In 2023, the Cosmos SDK team took a step back and asked ourselves, “How can we level up the software to provide more freedom for application developers?” This led us down two development avenues: v2 and CrossLang. This article focuses on v2 — stay tuned for more on CrossLang.

What is v2?

First, let’s understand the current state of the Cosmos SDK. Today, the Cosmos SDK is a semi-modular monolith which is difficult to customize or modify. We have seen many users who want to modify the software ending up in a fork which they then have to maintain over time. Seldom are we able to upstream changes from these forks, as doing so would significantly increase our maintenance burden.

BaseApp is a package that handles all the logic for message passing, state management, communication to CometBFT through ABCI, and transaction execution. However, those who have explored BaseApp may have encountered complexities and questioned why certain elements exist within the code. As user demands for new features continue to grow, BaseApp has become increasingly difficult to maintain. Moreover, the current design does not provide a safe and straightforward way to take advantage of designs evolving from the blockchain space.
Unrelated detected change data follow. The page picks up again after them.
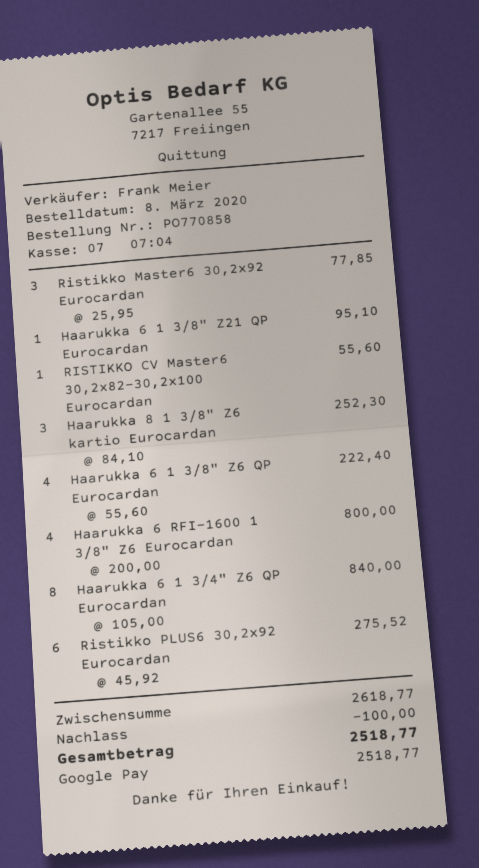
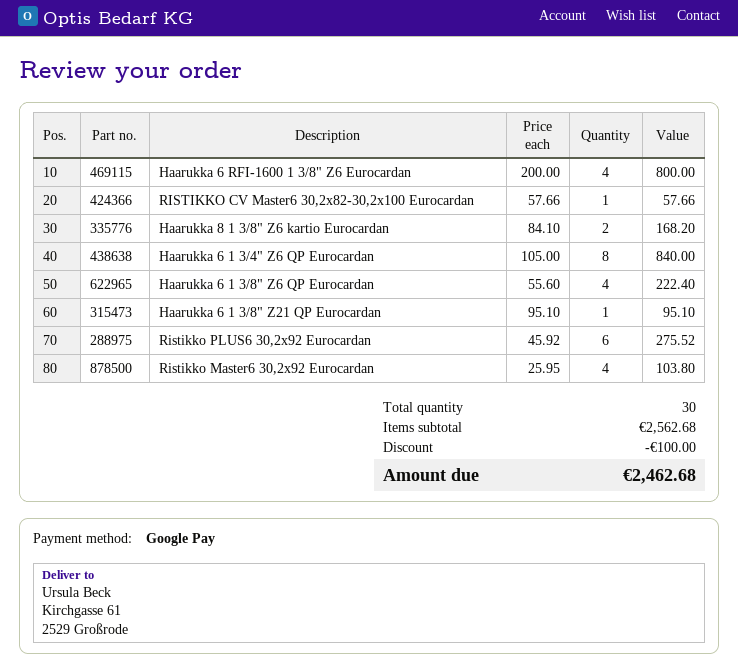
Ristikko Master6 30,2x92 Eurocardan: 3 x 25.95 = 77.85 -> 4 x 25.95 = 103.80
RISTIKKO CV Master6 30,2x82-30,2x100 Eurocardan: 1 x 55.60 = 55.60 -> 1 x 57.66 = 57.66
Haarukka 8 1 3/8" Z6 kartio Eurocardan: 3 x 84.10 = 252.30 -> 2 x 84.10 = 168.20
subtotal: 2618.77 -> 2562.68
total: 2518.77 -> 2462.68

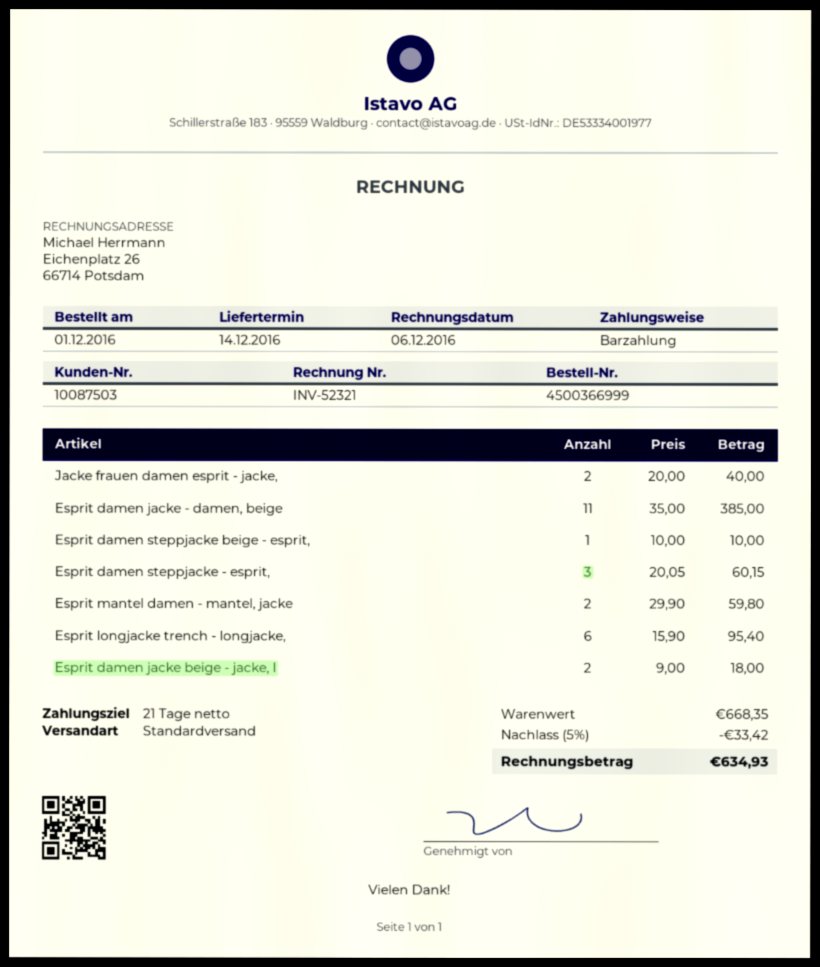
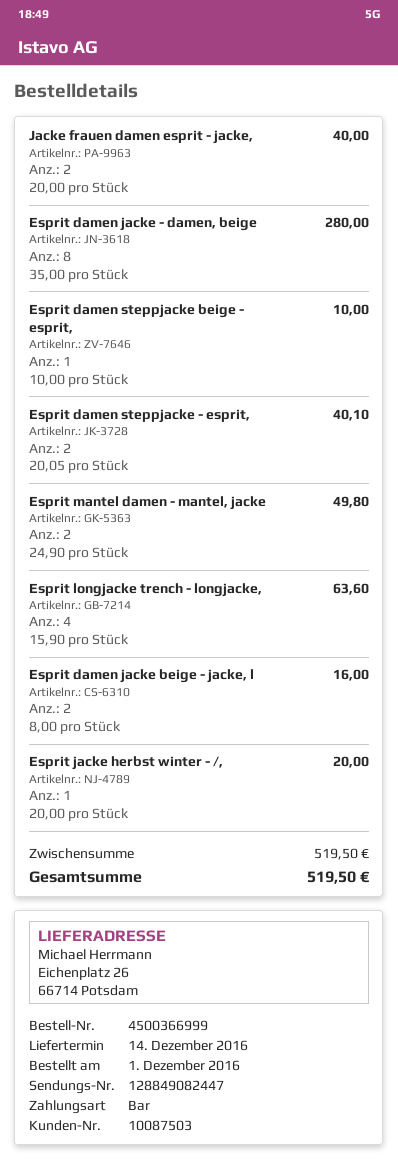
Esprit damen jacke - damen, beige: 11 x 35.00 = 385.00 -> 8 x 35.00 = 280.00
Esprit damen steppjacke - esprit,: 3 x 20.05 = 60.15 -> 2 x 20.05 = 40.10
Esprit mantel damen - mantel, jacke: 2 x 29.90 = 59.80 -> 2 x 24.90 = 49.80
Esprit longjacke trench - longjacke,: 6 x 15.90 = 95.40 -> 4 x 15.90 = 63.60
Esprit damen jacke beige - jacke, l: 2 x 9.00 = 18.00 -> 2 x 8.00 = 16.00
Esprit jacke herbst winter - /,: none -> 1 x 20.00 = 20.00
subtotal: 668.35 -> 519.50
discount: 5% = 33.42 -> none
total: 634.93 -> 519.50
Taking into account the limitations of BaseApp and the current Cosmos SDK, we have made the decision to not continue to maintain BaseApp and its surrounding packages past a certain point. Our goal is to foster a more enjoyable development experience and deliver the best and most innovative features to our users. This is where v2 comes into play. v2 is designed with a focus on simplification and maximum customization.

We opted to break BaseApp into two separate components: State Transition Function and Server. The consensus server is the component that drives the application.

Server

Server is the brains of the operation. It houses the client based infrastructure, GRPC & REST, and the connection to the underlying consensus engine. In the past if a user would like to swap consensus engines they were limited to ABCI, in v2 our goal was developer freedom, we removed this limitation. Applications can implement custom consensus engines that directly interact with a state transition function. We are discussing v2 with teams that are working on consensus engines or have them already. These teams are excited about what new offerings they can bring to the ecosystem without needing to work around ABCI. To name a few: Rollkit, Meter.io (recent blog post on ABCI integration), Avalanche (Hyper-SDK), Nethermind (Monomer).

Within the server users have the freedom to customize anything. Users can define custom transaction types and how to decode them, work with any API technology they would like or follow any spec (ETH RPC specification) and custom mempool designs to name a few. As the application above the server does not care for what is going on in the server the freedom for developers is more than what it once was.

State Transition Function (STF)

The State Transition Function is where all the execution is handled. It is stateless and does not care about the execution model of the application nor how transactions are encoded. Stf has four methods, DeliverBlock, Query, Validate Transaction and Simulate. Within the state transition function there is gas handling and a cache store for writes and reads that is populated via the required information for the transaction.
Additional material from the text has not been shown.